For very large stones lodged in the kidney itself (typically over 2 cm), a third option called percutaneous nephrolithotomy involves making a small incision in the back to access the kidney directly. This is less common and reserved for stones too big for the other approaches.
Asymptomatic stones that aren’t blocking anything present a different decision. Current guidelines say either active monitoring or pre-emptive removal are reasonable, and the choice depends on stone size, location, and your personal risk factors.
Preventing the Next Stone
About half of people who form a kidney stone will get another one, so prevention is worth taking seriously. The most impactful habit is sustained hydration, aiming for that 2 to 2.5 liters of daily urine output long-term, not just during an active episode.

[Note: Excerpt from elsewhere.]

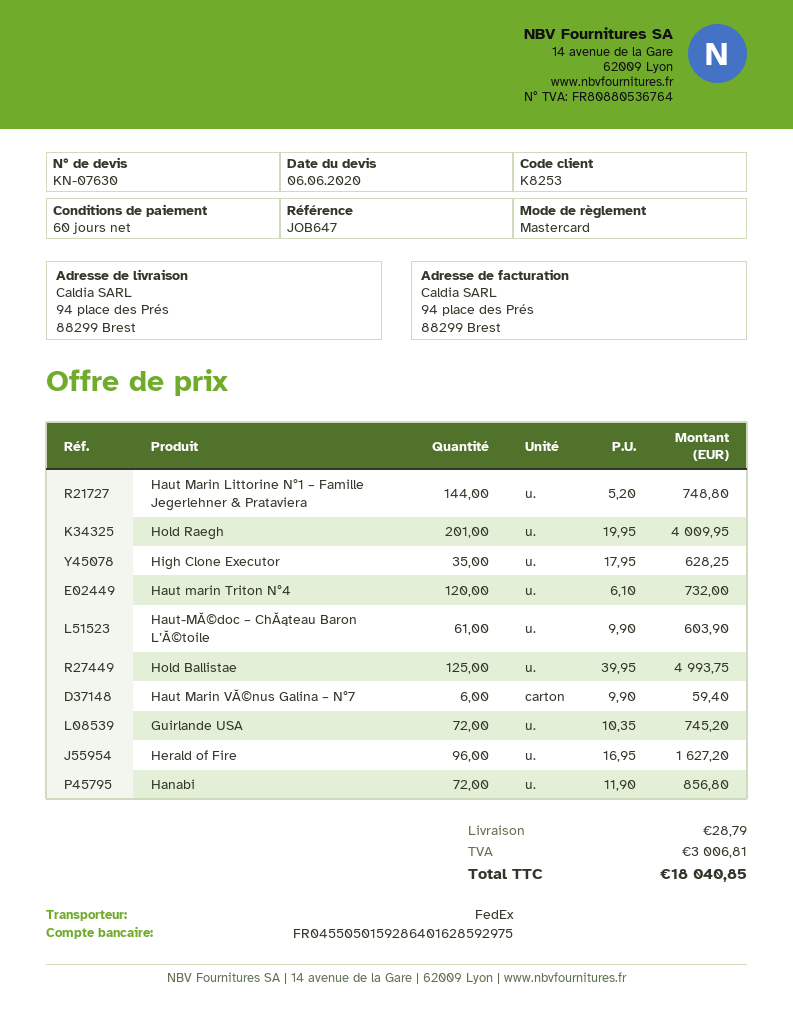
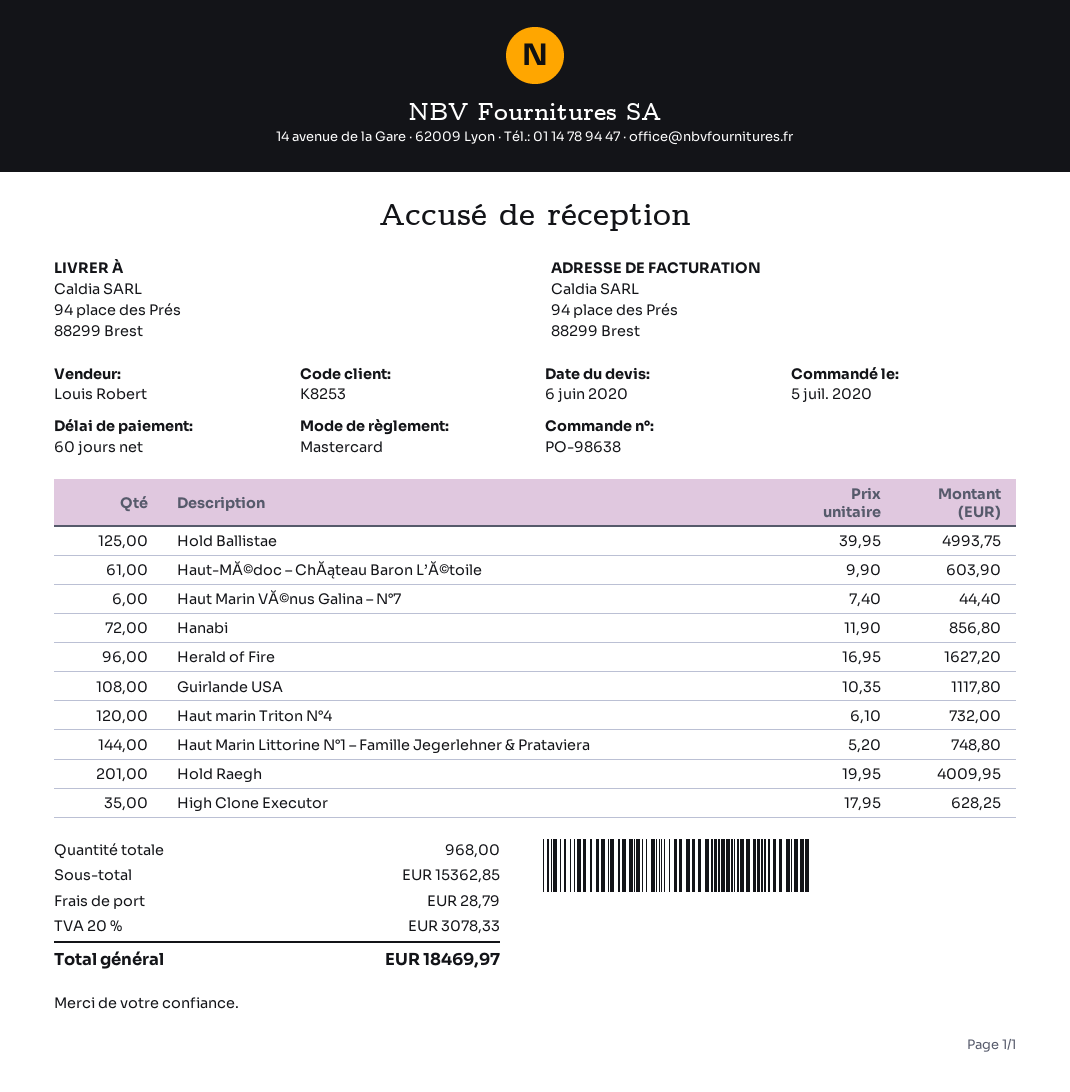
Haut Marin VĂ©nus Galina – N°7: 6 x 9.90 = 59.40 -> 6 x 7.40 = 44.40
Guirlande USA: 72 x 10.35 = 745.20 -> 108 x 10.35 = 1117.80
tax: 3006.81 -> 3078.33
total: 18040.85 -> 18469.97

For calcium oxalate stones (the most common type), dietary calcium actually helps prevent stones rather than causing them. This sounds counterintuitive, but calcium from food binds to oxalate in your gut before either substance reaches your kidneys. When you eat too little calcium, more oxalate gets absorbed into your bloodstream and ends up in your urine, where it can crystallize into stones. Aim for 300 to 400 mg of calcium with each meal, ideally from food sources rather than supplements.
Limiting high-oxalate foods also helps. Spinach, rhubarb, beets, nuts, and chocolate are among the highest sources. You don’t need to eliminate them entirely, but pairing them with calcium-rich foods reduces the amount of oxalate your body absorbs. Reducing sodium and animal protein intake also lowers stone risk, since both increase the concentration of stone-forming minerals in your urine.
Symptoms That Need Immediate Attention
While most kidney stones are painful but not dangerous, certain symptoms signal a potential emergency. Seek care right away if you experience pain so severe you can’t sit still or find a comfortable position, pain with fever and chills (which may indicate infection behind a blocked stone), persistent vomiting that prevents you from staying hydrated, blood in your urine, or difficulty passing urine at all. A stone that blocks urine flow combined with infection can become a serious situation quickly, so these warning signs shouldn’t wait.